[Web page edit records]
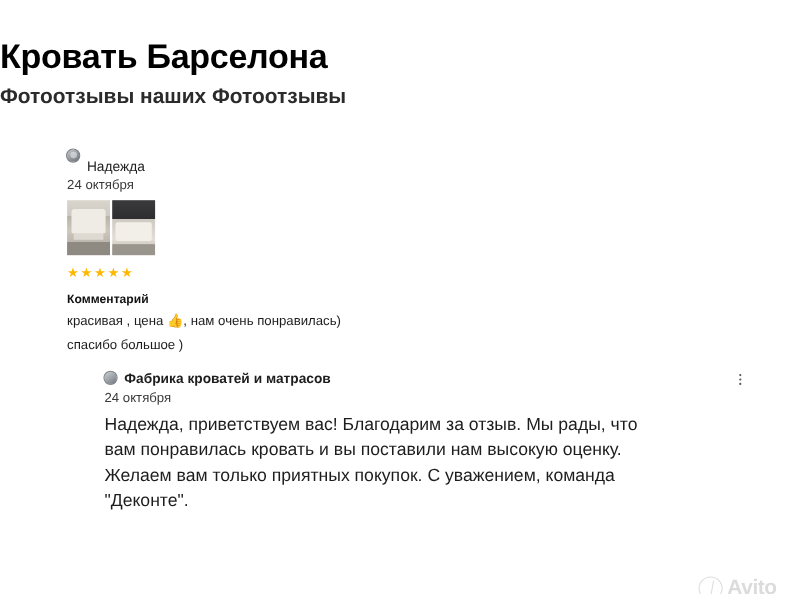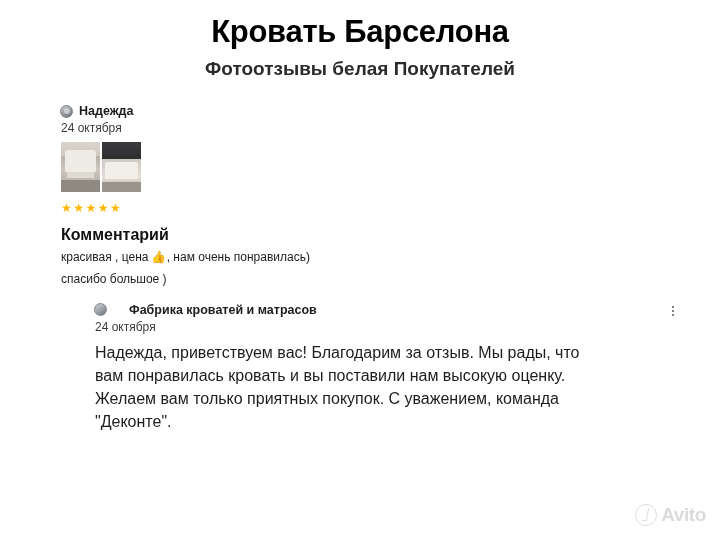"Кровать Барселона" .header { margin-top: none -> 20px; text-align: center -> none }
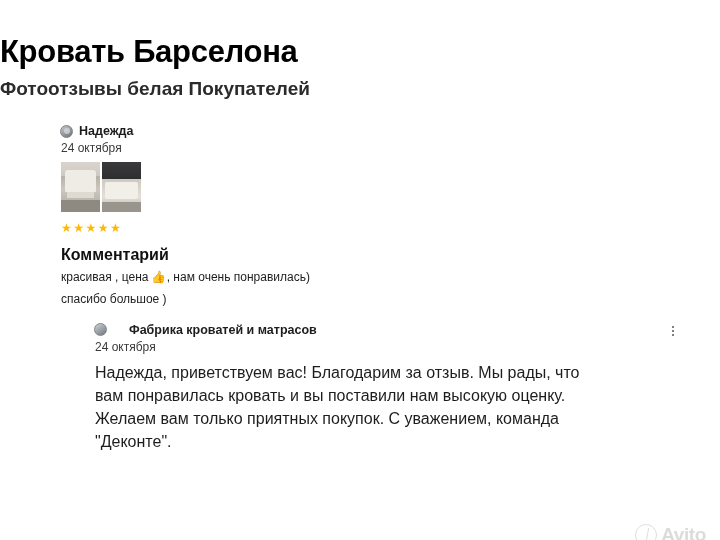"Фотоотзывы белая Покупателей" div.header-subtitle { text: белая Покупателей -> наших Фотоотзывы }
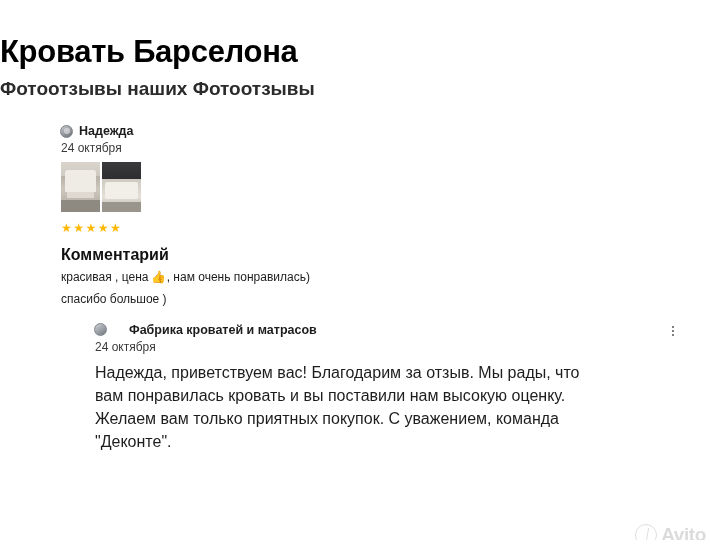"Надежда" .author-name { font-weight: bold -> normal; margin-top: none -> 20px }
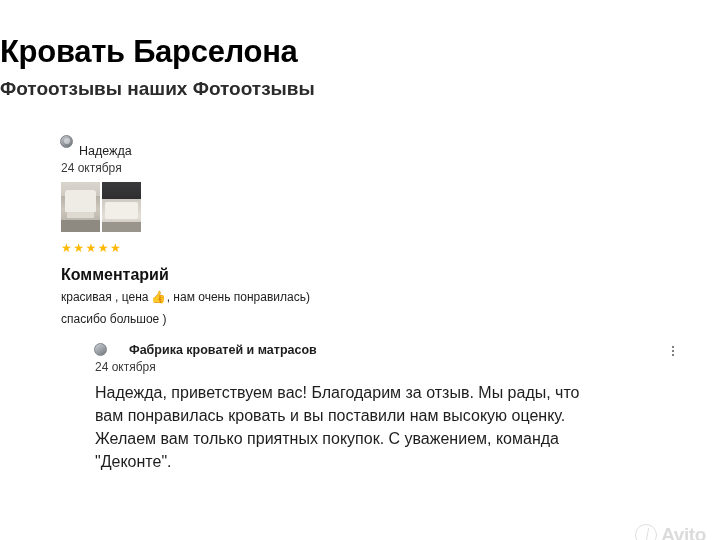"Комментарий" .comment-title { font-size: 16px -> 11px }
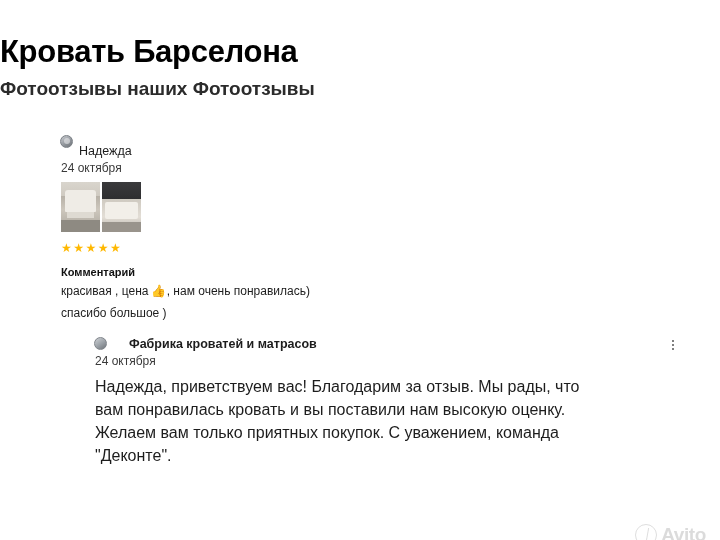"Фабрика кроватей и матрасов" .reply-author-row { gap: 22px -> 6px }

## What this task involves
Repeat, exactly and in full, all records above, but include no pictures.

## Expected answer
"Кровать Барселона" .header { margin-top: none -> 20px; text-align: center -> none }
"Фотоотзывы белая Покупателей" div.header-subtitle { text: белая Покупателей -> наших Фотоотзывы }
"Надежда" .author-name { font-weight: bold -> normal; margin-top: none -> 20px }
"Комментарий" .comment-title { font-size: 16px -> 11px }
"Фабрика кроватей и матрасов" .reply-author-row { gap: 22px -> 6px }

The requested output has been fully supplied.